Vietnam’s PM demands answer on rubber firm sprung for stretching financial legality

By Staff reporters   December 5, 2017 | 01:56 am PT
The rubber giant has been using state money to invest in non-core businesses without turning a profit.

Prime Minister Nguyen Xuan Phuc has called for a report on potential fraudulent activity at the state-owned Vietnam Rubber Group (VRG) after government inspectors discovered misuse of state capital and assets at the group three years ago.

The Ministry of Public Security has been instructed to submit the report by December 31.

VRG, in which the Vietnamese government currently owns a 95 percent stake, has allegedly committed fraud worth up to VND8.4 trillion ($370 million).

Between 2006 and 2011, the group spent over VND2.42 trillion, or 13 percent of its charter capital, on non-core businesses, such as cement, hotels, steel, hydropower projects and the stock market.

Most of the investment came from the state budget, but the group reported that it did not generate any profits.

Some VRG leaders have also been accused of contributing capital to establish and run a seafood import-export firm in the southern province of Dong Thap.

VRG also raised its charter capital in 2010 and 2011, without government approval, by VND1.84 trillion.

And although the inspection, completed back in 2014, was aimed at handling individuals and groups that committed fraud, VRG has yet to be held accountable.

Thanh Nien (Young People) newspaper reported last month that where the money had gone, and how the group would make up for the massive sum, remained a questions that the public still has no answer to.

In September, VRG rolled out a privatization plan, in which it declared a charter capital of VND40.7 trillion and 244,000 hectares (593,052) of lands in 18 cities and provinces across the country.
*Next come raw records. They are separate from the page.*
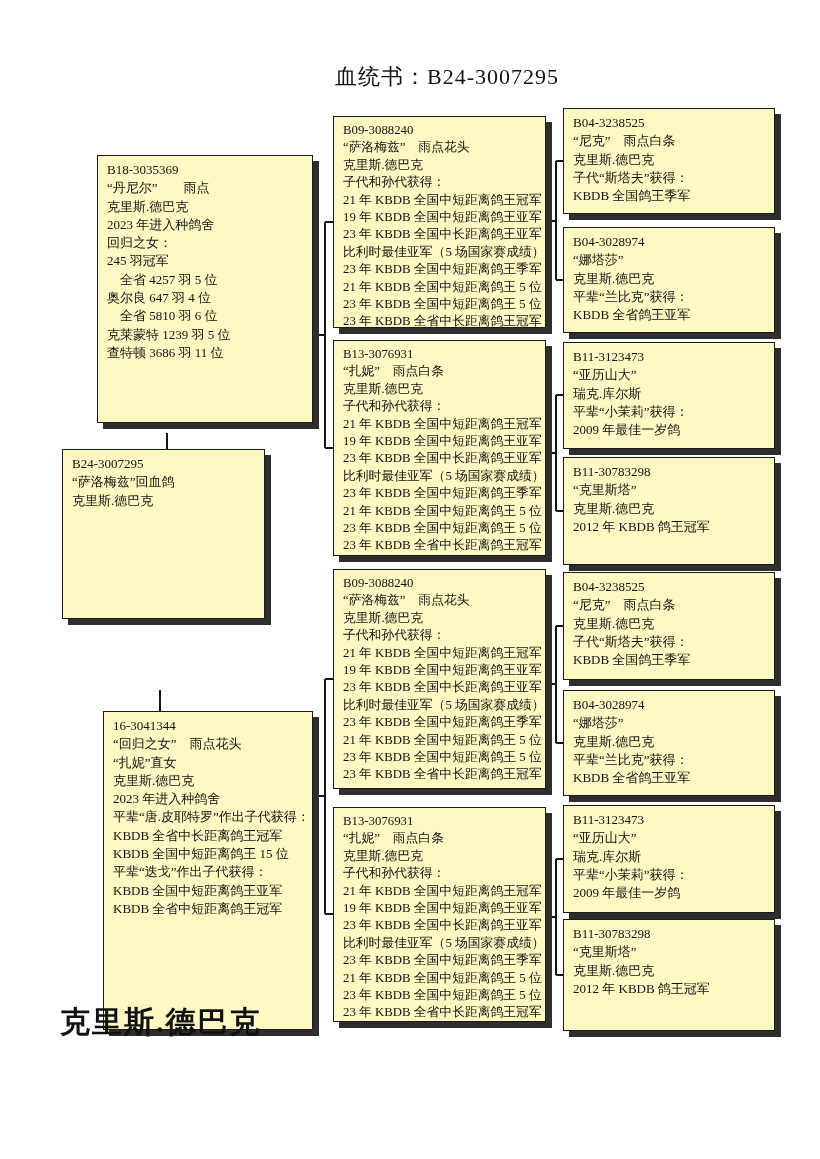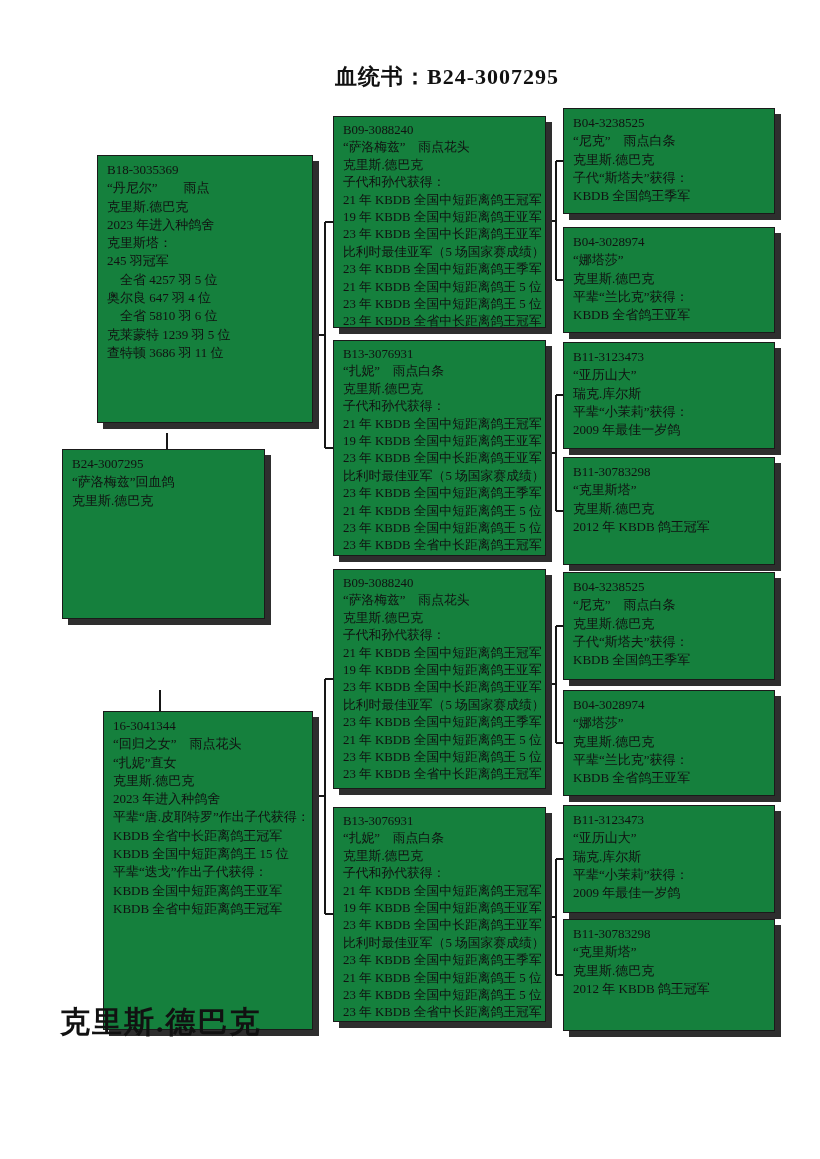--- a/index.html
+++ b/index.html
@@ -15,7 +15,7 @@
     position:absolute;
     left:335px;top:62px;
     font-size:22px;
-    font-weight:bold;
+    font-weight:normal;
     letter-spacing:1px;
     white-space:nowrap;
   }

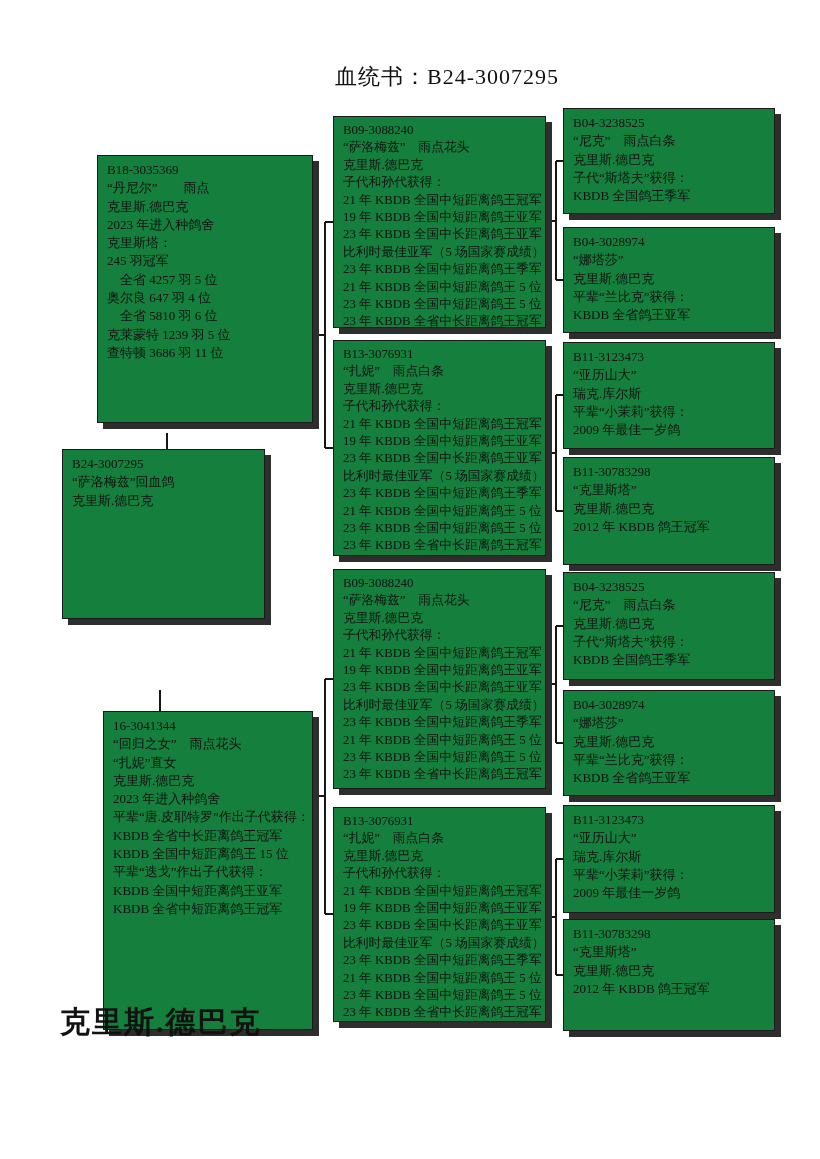--- a/index.html
+++ b/index.html
@@ -21,7 +21,7 @@
   }
   .pbox{
     position:absolute;
-    background:#15803d;
+    background:#fef9c3;
     border:1.5px solid #1a1a1a;
     box-shadow:6px 6px 0 0 #2e2e2e;
     padding:5px 8px 4px 9px;

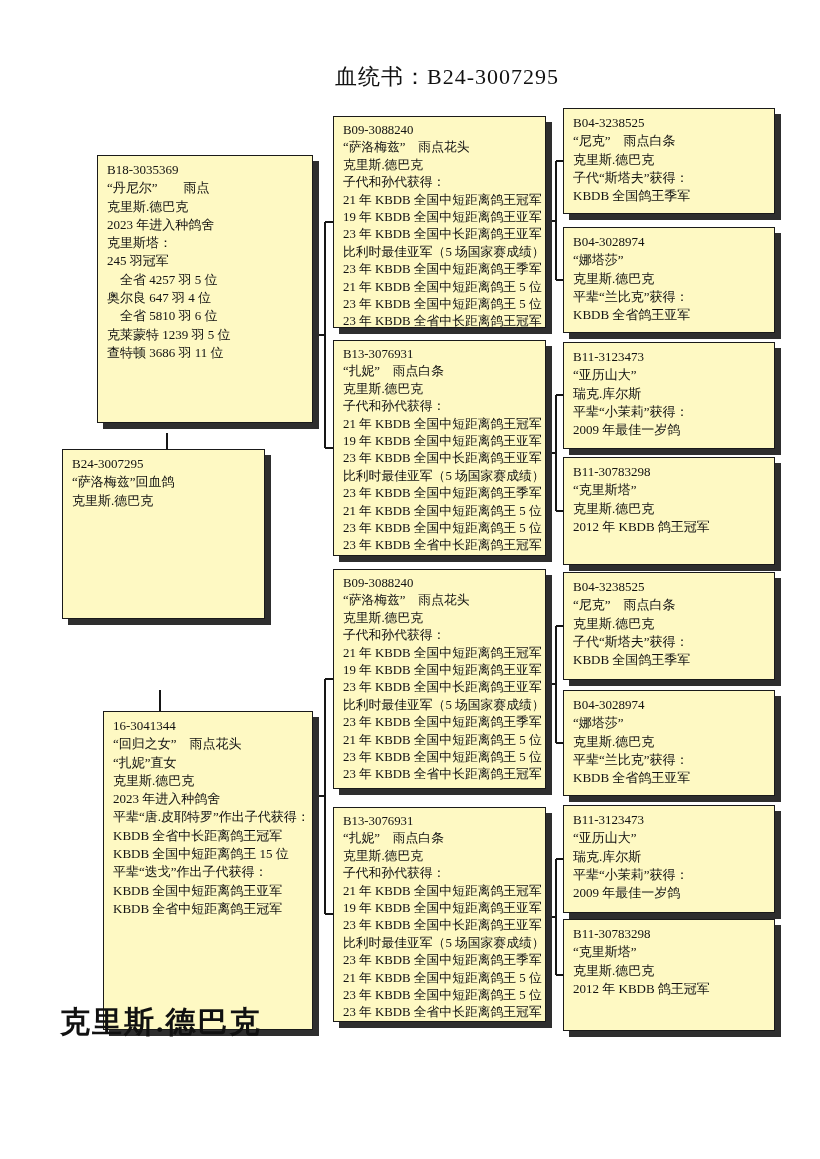--- a/index.html
+++ b/index.html
@@ -109,7 +109,7 @@
       <div class="bl">“丹尼尔”　　雨点</div>
       <div class="bl">克里斯.德巴克</div>
       <div class="bl">2023 年进入种鸽舍</div>
-      <div class="bl">克里斯塔：</div>
+      <div class="bl">回归之女：</div>
       <div class="bl">245 羽冠军</div>
       <div class="bl">　全省 4257 羽 5 位</div>
       <div class="bl">奥尔良 647 羽 4 位</div>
The rubber giant, which has 103 subsidiaries, expects to earn VND13 trillion from selling one billion shares in its initial public offering.

It also has a target of earning more than VND3 trillion in net profit this year, up 9 percent from last year.

"There is a sense of urgency in Vietnam to privatize state-owned enterprises (SOEs) and use the money raised from public offerings to alleviate the government’s fiscal burden," HSBC said in a report in August.

Late last year, PM Phuc signed off on a decision which pushes for further divestment of state capital in existing SOEs by eliminating or reducing the minimum level of ownership that the government holds in certain industries.

The decision provided a clearer roadmap for equitization by saying that the state will equitize 137 SOEs and sell its entire stakes in 103 firms. Equitization is the term Vietnam uses to describe the process of issuing shares to partially privatize state-owned businesses in which the government will still hold the majority stake.

The Ministry of Finance said in June that the country’s public debt, which includes central government debt, government-backed loans and local government debt, may reach the ceiling set by the legislative National Assembly of 65 percent of gross domestic product from 2017-2018.